Alaska lawmakers passed a bill last week that adds several Indigenous languages to Alaska’s official list of languages.
A version of the bill, sponsored by Juneau Rep. Andi Story, was approved by the Senate and then OK’d by the House last week. It was originally passed in the House last year. Now it heads to the governor.
Earlier this year, Story, a Democrat, called the changes included in the bill an important step in recognizing all of the 23 distinct Alaska Native languages in the state.
“This reflects the goal of sustaining and reinvigorating Alaska Native languages, a concept that goes beyond preservation,” she said.
The languages that the bill adds to the official list are Cup’ig, Middle Tanana, Lower Tanana and Wetał. Middle and Lower Tanana were previously classified as just one language.
According to a recent report from the council, there are currently no high-proficiency speakers of the Wetał language. It comes from the Portland Canal region of Southeast Alaska and British Columbia.
The bill also expands and renames the Alaska Native Language Preservation and Advisory Council. The council advocates to promote the survival and revitalization of Indigenous languages in the state. It will now be called the Council for Alaska Native Language.
The bill adds two seats to the council and moves it from the Department of Commerce to the Department of Education and Early Development to better emphasize the council’s focus on education.
In testimony earlier this year, the chairman of the council, X̱ʼunei Lance Twitchell, said he supports the bill and argued Indigenous languages need to be a bigger priority for the state. Twichell teaches Alaska Native languages at the University of Alaska Southeast.

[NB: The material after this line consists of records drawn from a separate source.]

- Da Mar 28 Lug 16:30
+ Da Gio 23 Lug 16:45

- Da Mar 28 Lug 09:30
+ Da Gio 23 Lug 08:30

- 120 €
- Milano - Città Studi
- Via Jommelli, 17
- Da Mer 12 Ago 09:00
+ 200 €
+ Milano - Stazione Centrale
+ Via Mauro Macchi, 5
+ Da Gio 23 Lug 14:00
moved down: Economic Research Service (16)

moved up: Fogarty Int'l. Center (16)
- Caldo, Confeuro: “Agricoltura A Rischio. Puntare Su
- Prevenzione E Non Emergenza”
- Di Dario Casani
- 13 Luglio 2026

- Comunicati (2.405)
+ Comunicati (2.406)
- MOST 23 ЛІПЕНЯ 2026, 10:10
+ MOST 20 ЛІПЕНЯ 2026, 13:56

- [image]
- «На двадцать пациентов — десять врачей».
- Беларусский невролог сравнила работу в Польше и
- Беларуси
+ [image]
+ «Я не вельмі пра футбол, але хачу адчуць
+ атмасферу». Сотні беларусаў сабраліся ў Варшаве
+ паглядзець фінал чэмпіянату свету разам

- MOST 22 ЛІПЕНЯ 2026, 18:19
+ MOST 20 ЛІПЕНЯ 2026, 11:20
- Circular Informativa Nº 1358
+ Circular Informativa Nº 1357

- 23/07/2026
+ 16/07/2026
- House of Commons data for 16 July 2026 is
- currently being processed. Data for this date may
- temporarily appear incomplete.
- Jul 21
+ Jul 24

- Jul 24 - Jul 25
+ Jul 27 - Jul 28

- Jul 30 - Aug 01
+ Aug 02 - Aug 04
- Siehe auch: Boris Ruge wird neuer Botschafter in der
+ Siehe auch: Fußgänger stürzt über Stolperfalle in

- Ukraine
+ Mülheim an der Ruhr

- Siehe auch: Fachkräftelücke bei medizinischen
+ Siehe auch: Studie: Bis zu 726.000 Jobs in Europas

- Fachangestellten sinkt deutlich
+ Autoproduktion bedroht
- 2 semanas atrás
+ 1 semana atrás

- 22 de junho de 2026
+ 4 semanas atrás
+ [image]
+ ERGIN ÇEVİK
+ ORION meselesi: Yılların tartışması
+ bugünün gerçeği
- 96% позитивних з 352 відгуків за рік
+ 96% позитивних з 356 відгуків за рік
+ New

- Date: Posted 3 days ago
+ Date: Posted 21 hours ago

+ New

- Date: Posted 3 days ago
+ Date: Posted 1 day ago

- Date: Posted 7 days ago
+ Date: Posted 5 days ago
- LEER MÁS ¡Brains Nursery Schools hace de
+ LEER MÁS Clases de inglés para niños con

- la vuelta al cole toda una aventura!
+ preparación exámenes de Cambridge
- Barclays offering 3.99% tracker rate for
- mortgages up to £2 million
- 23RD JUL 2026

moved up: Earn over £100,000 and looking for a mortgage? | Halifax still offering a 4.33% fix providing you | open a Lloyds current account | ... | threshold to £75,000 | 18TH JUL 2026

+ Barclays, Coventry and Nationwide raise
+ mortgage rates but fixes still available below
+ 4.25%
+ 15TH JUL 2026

“Alaska Native languages are the oldest living resource in Alaska,” he said. “These languages are older than the trees, they’re older than some of the rocks, and none of us are qualified to make the decision that they should not exist anymore.”
He said it’s crucial that these languages are recognized as the valuable and historic resources that they are.
“Every single Alaska Native language is sacred and irreplaceable,” he said. “It contains concepts that cannot be translated, it contains things that cannot be replaced, and that give a sense of fulfillment and wholeness and health to Alaska Natives and to non-natives in Alaska.”
The bill passed unanimously in the Senate. In the House, only Rep. David Eastman, a Wasilla Republican, voted against it. He argued some of the languages proposed, like Wetał, are not spoken regularly and should not be added to the official list.
A spokesperson for Gov. Mike Dunleavy did not directly respond to questions asking whether the governor plans to sign the bill.